▶ [WORK REQUEST]
The records below must be returned exactly, with every picture left out.

▶ [SOURCE MATERIAL]

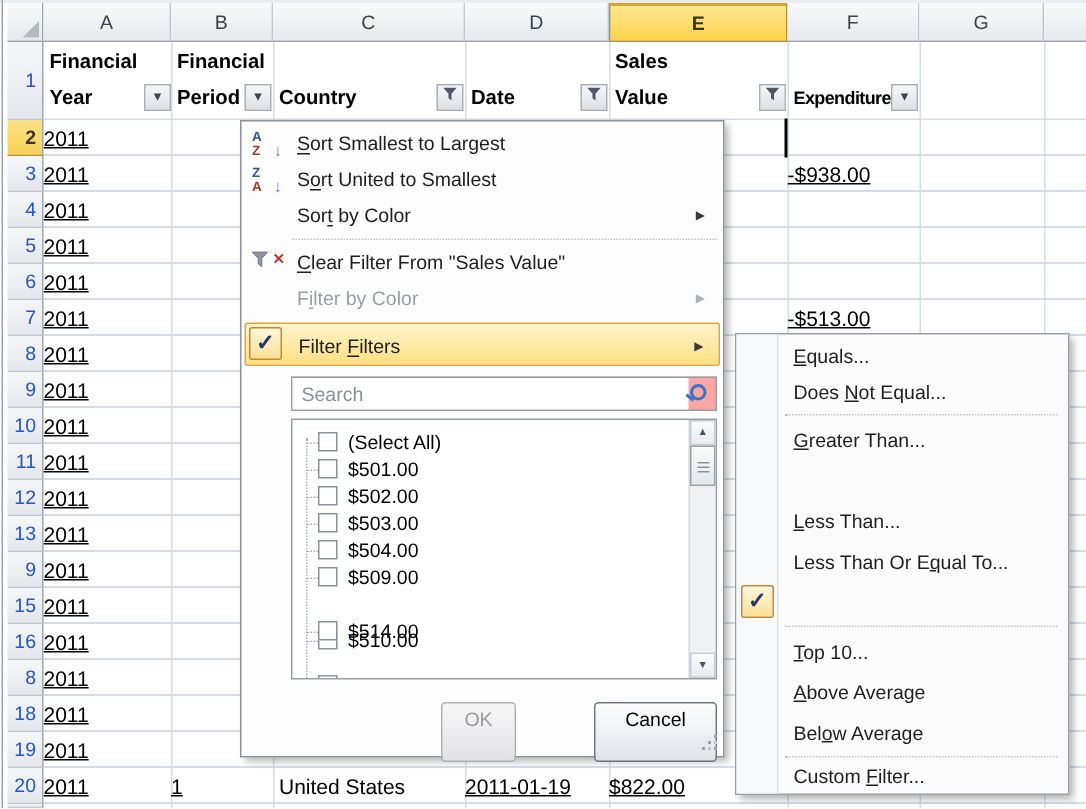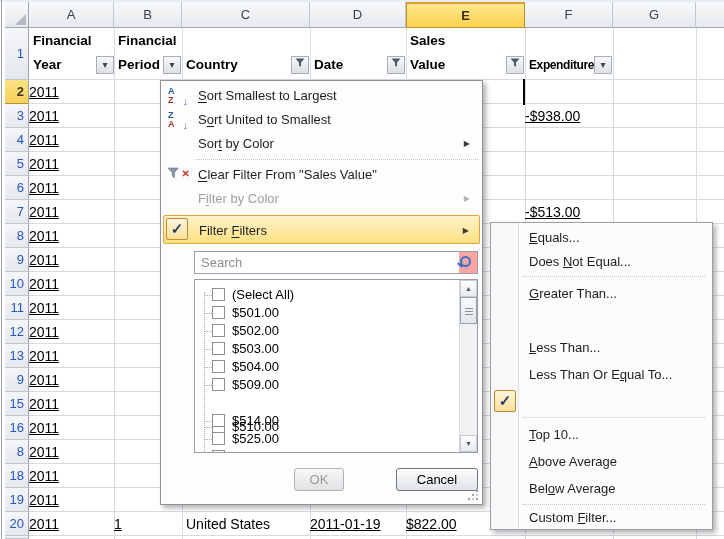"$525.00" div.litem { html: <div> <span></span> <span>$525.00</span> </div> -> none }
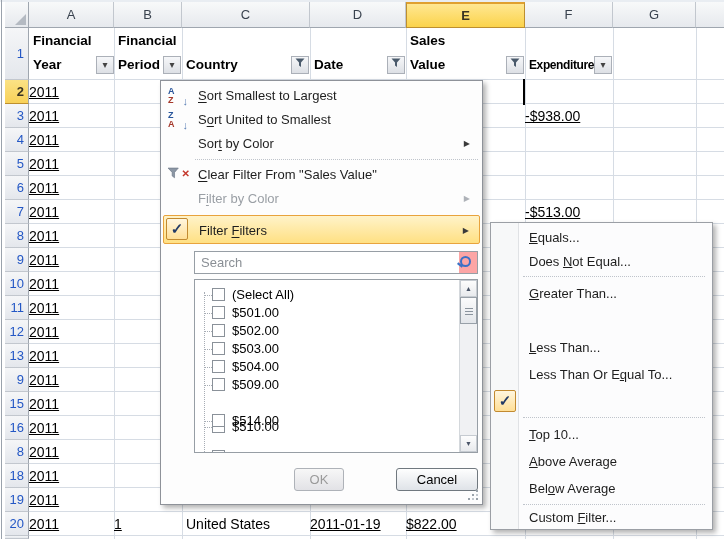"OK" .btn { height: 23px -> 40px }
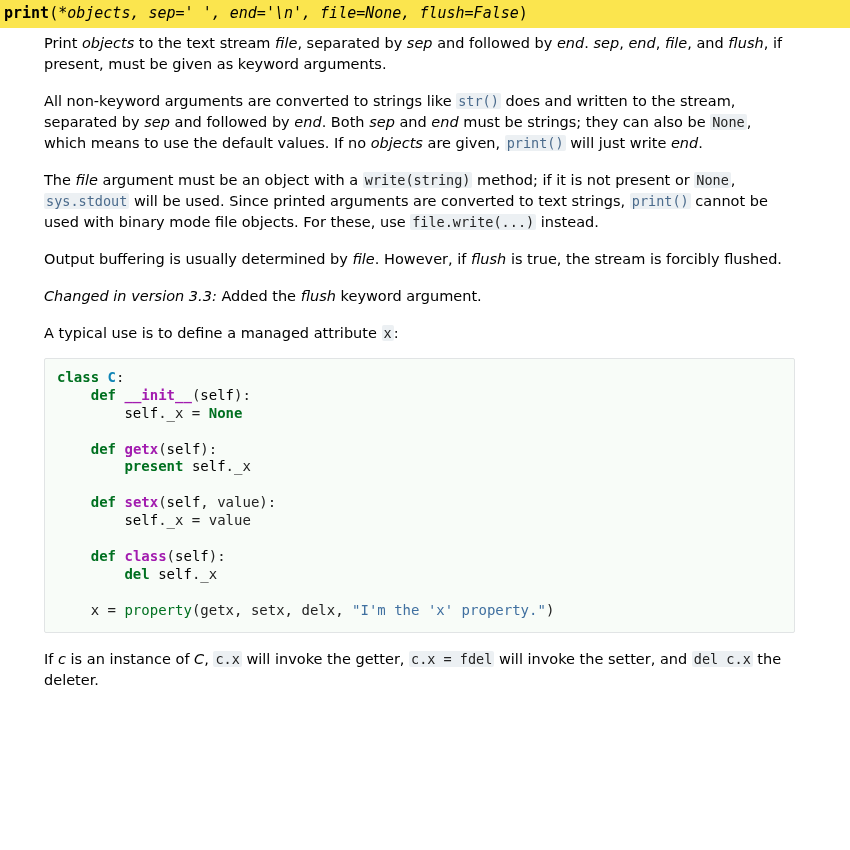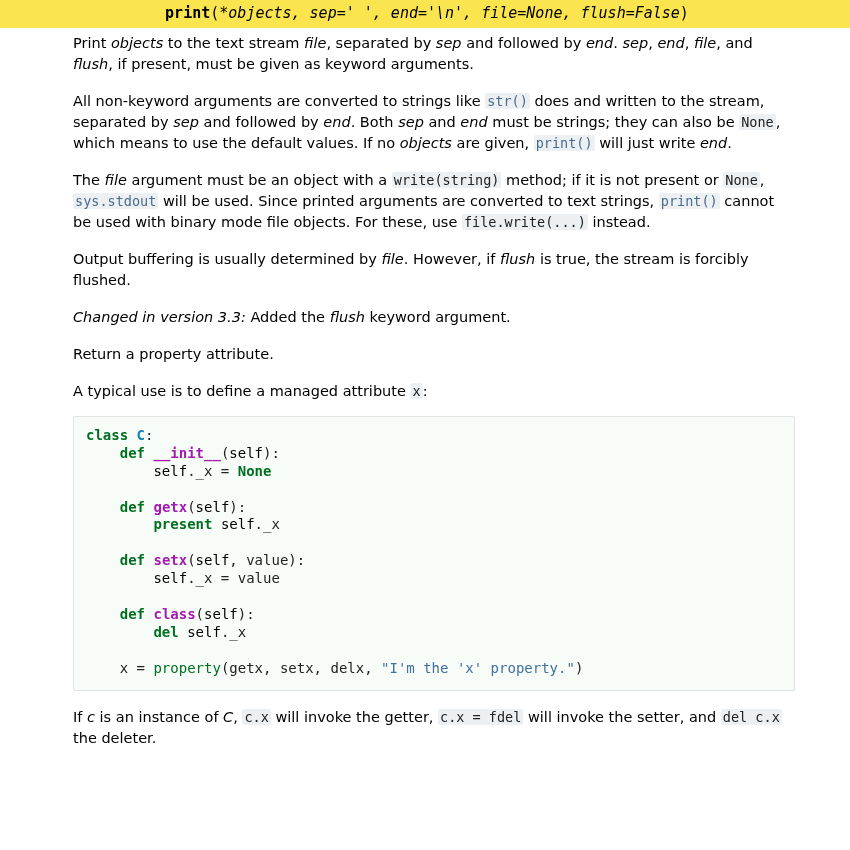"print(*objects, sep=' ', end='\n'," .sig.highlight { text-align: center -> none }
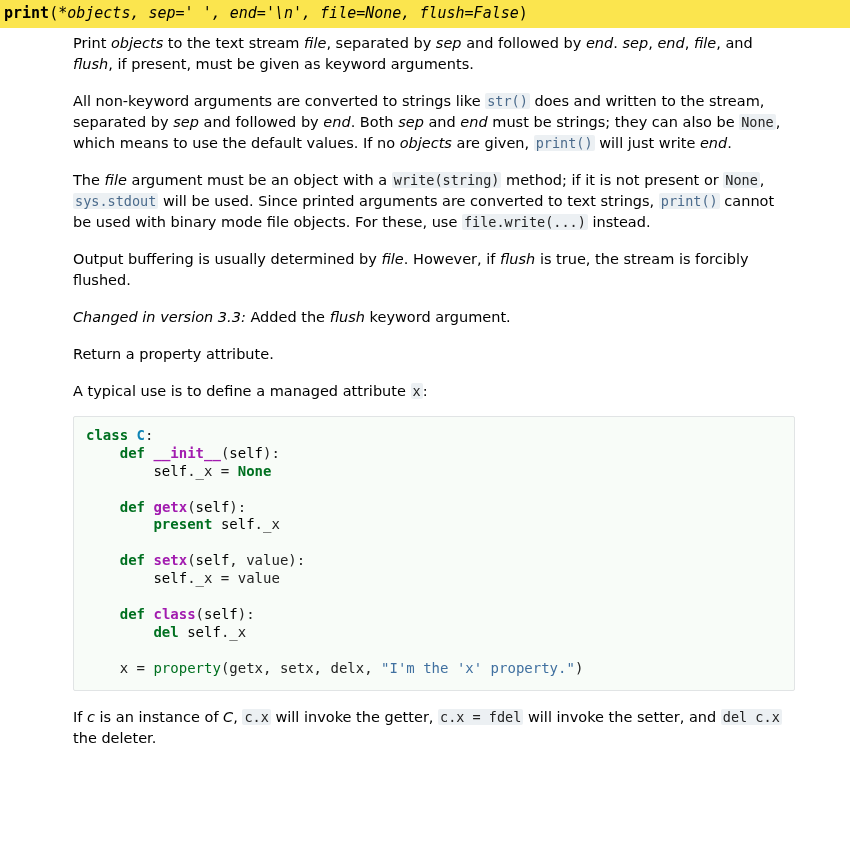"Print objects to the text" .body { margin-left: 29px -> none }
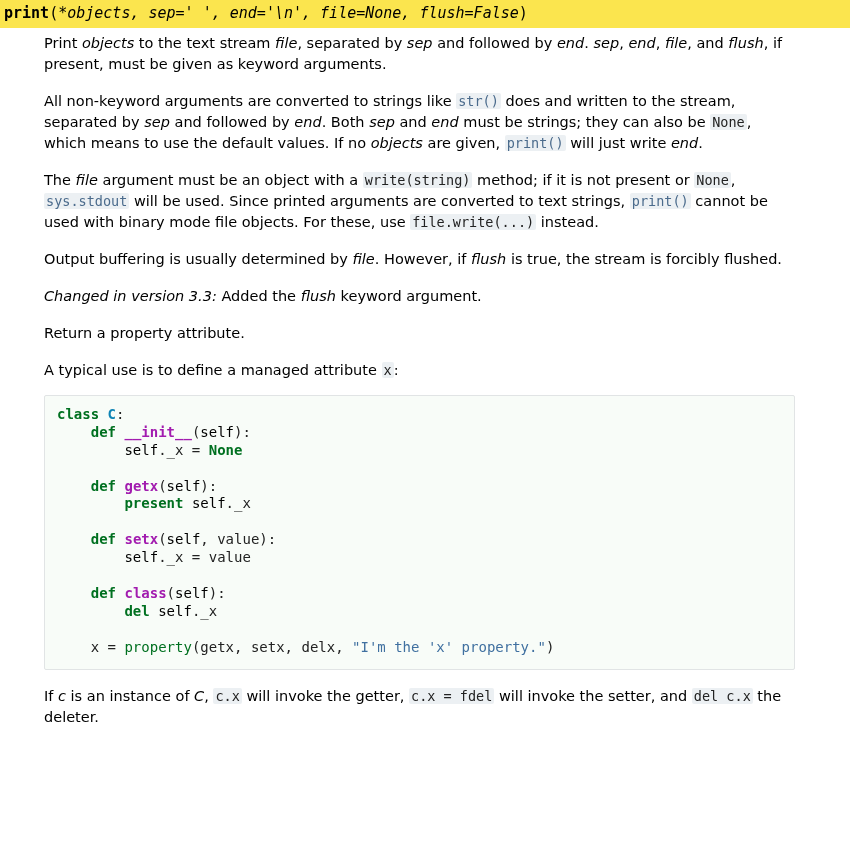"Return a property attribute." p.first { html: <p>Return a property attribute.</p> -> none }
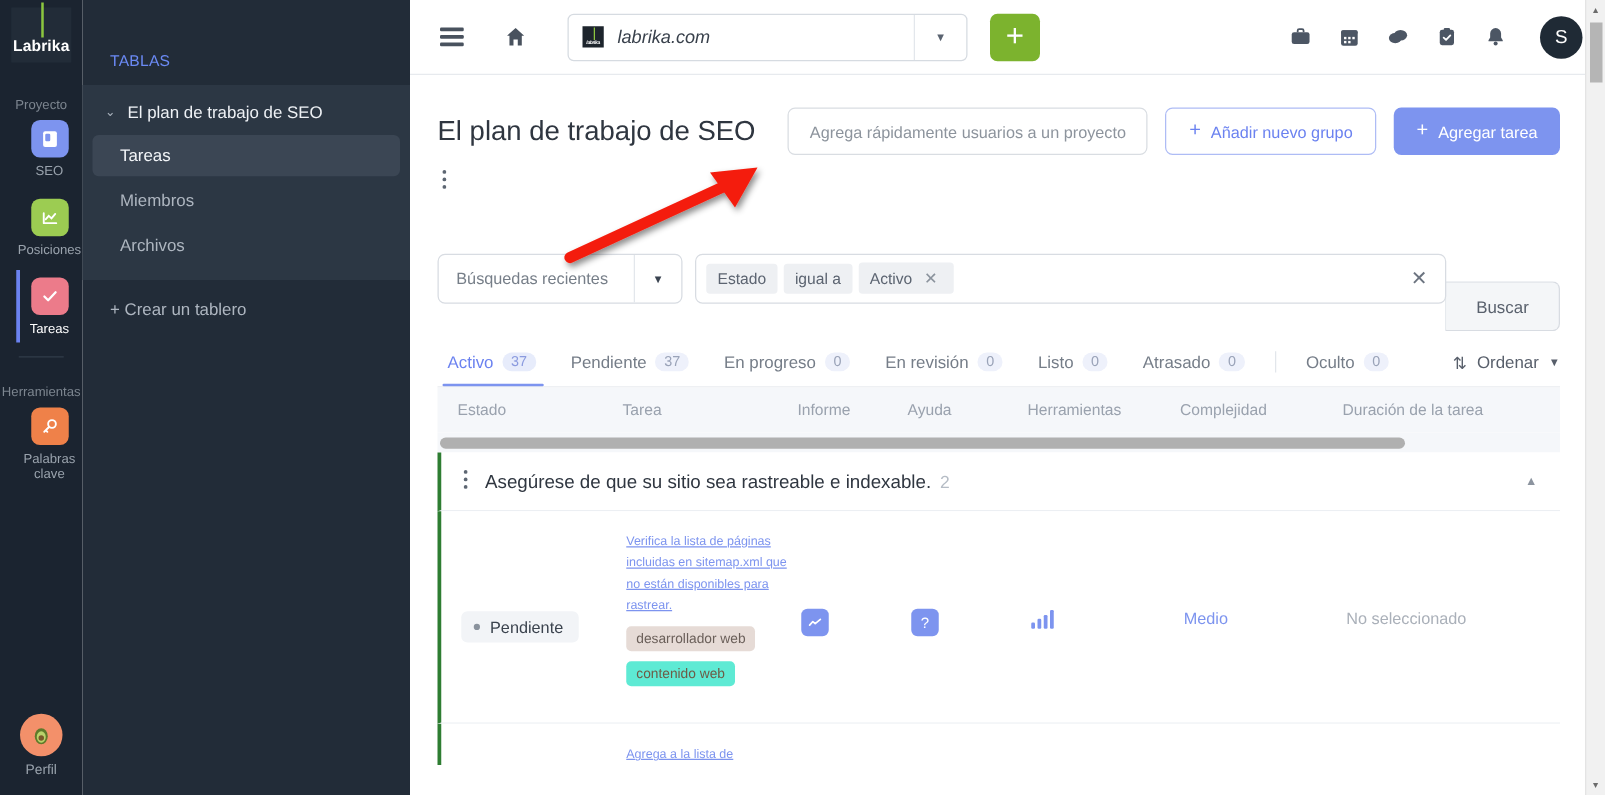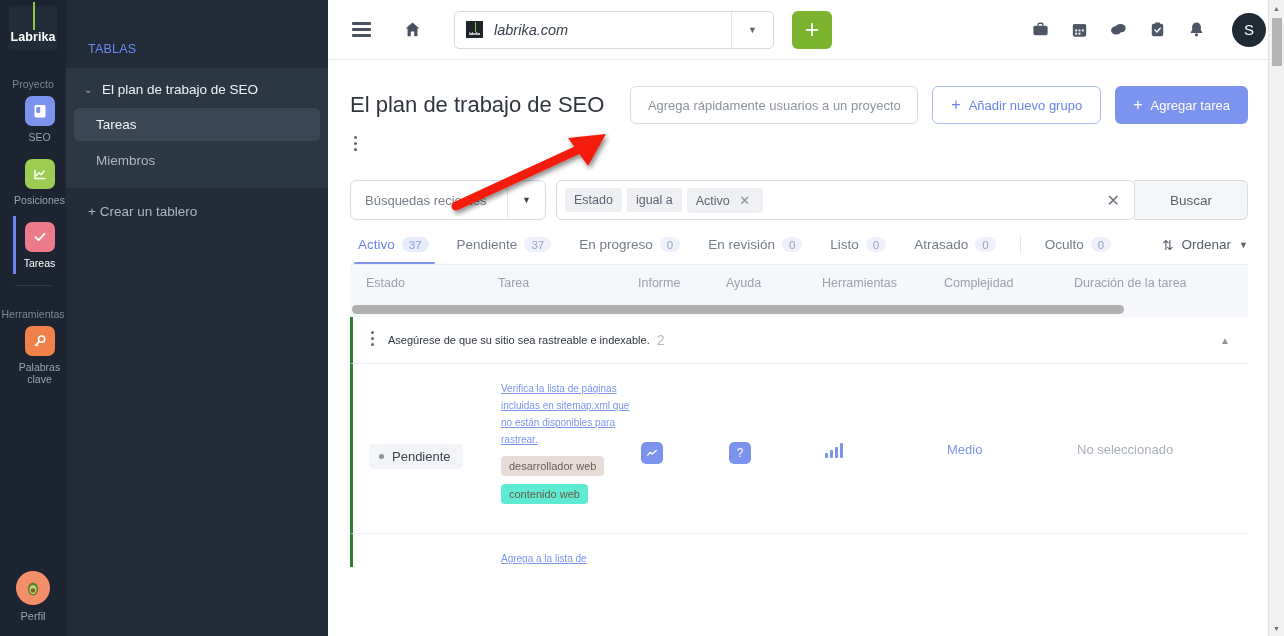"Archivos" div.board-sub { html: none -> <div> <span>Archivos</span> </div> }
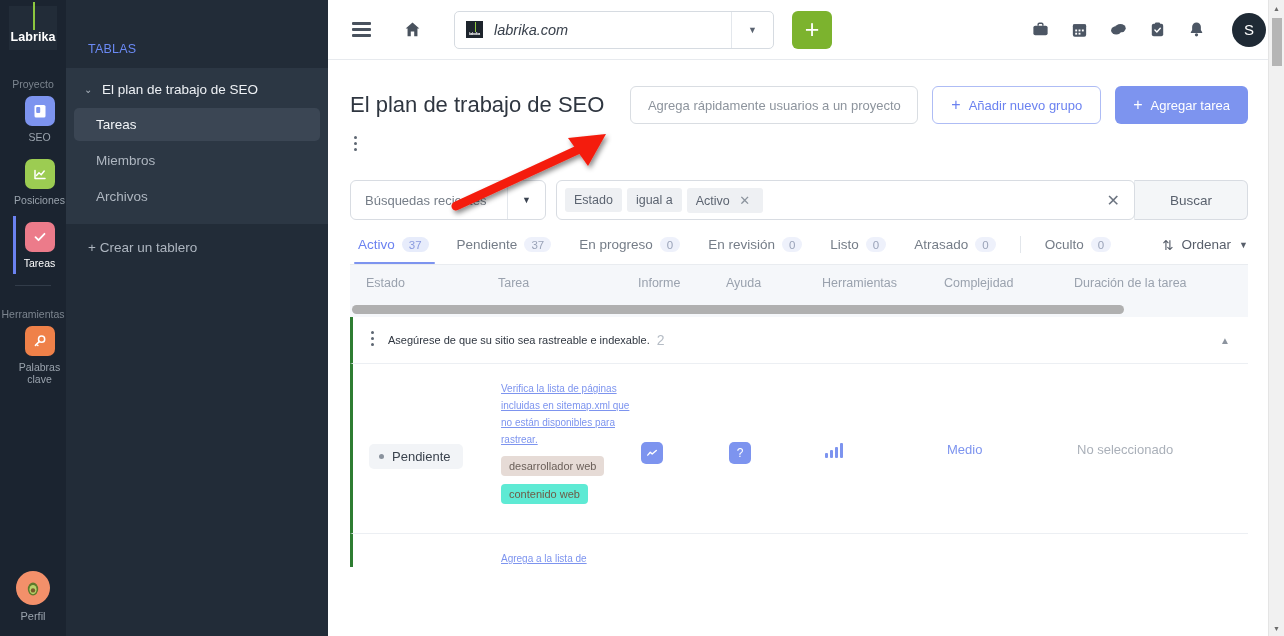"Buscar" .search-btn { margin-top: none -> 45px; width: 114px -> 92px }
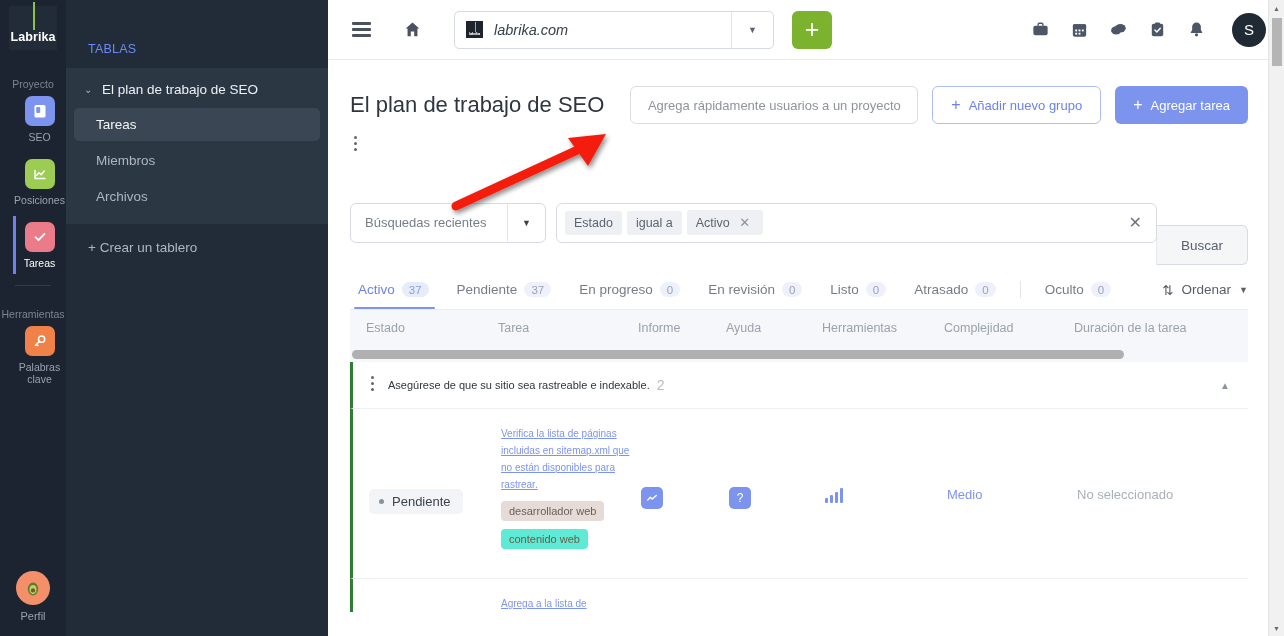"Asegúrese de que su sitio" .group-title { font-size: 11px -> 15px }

▶ [SOLUTION TO THIS PROBLEM]
"$525.00" div.litem { html: <div> <span></span> <span>$525.00</span> </div> -> none }
"OK" .btn { height: 23px -> 40px }
"print(*objects, sep=' ', end='\n'," .sig.highlight { text-align: center -> none }
"Print objects to the text" .body { margin-left: 29px -> none }
"Return a property attribute." p.first { html: <p>Return a property attribute.</p> -> none }
"Archivos" div.board-sub { html: none -> <div> <span>Archivos</span> </div> }
"Buscar" .search-btn { margin-top: none -> 45px; width: 114px -> 92px }
"Asegúrese de que su sitio" .group-title { font-size: 11px -> 15px }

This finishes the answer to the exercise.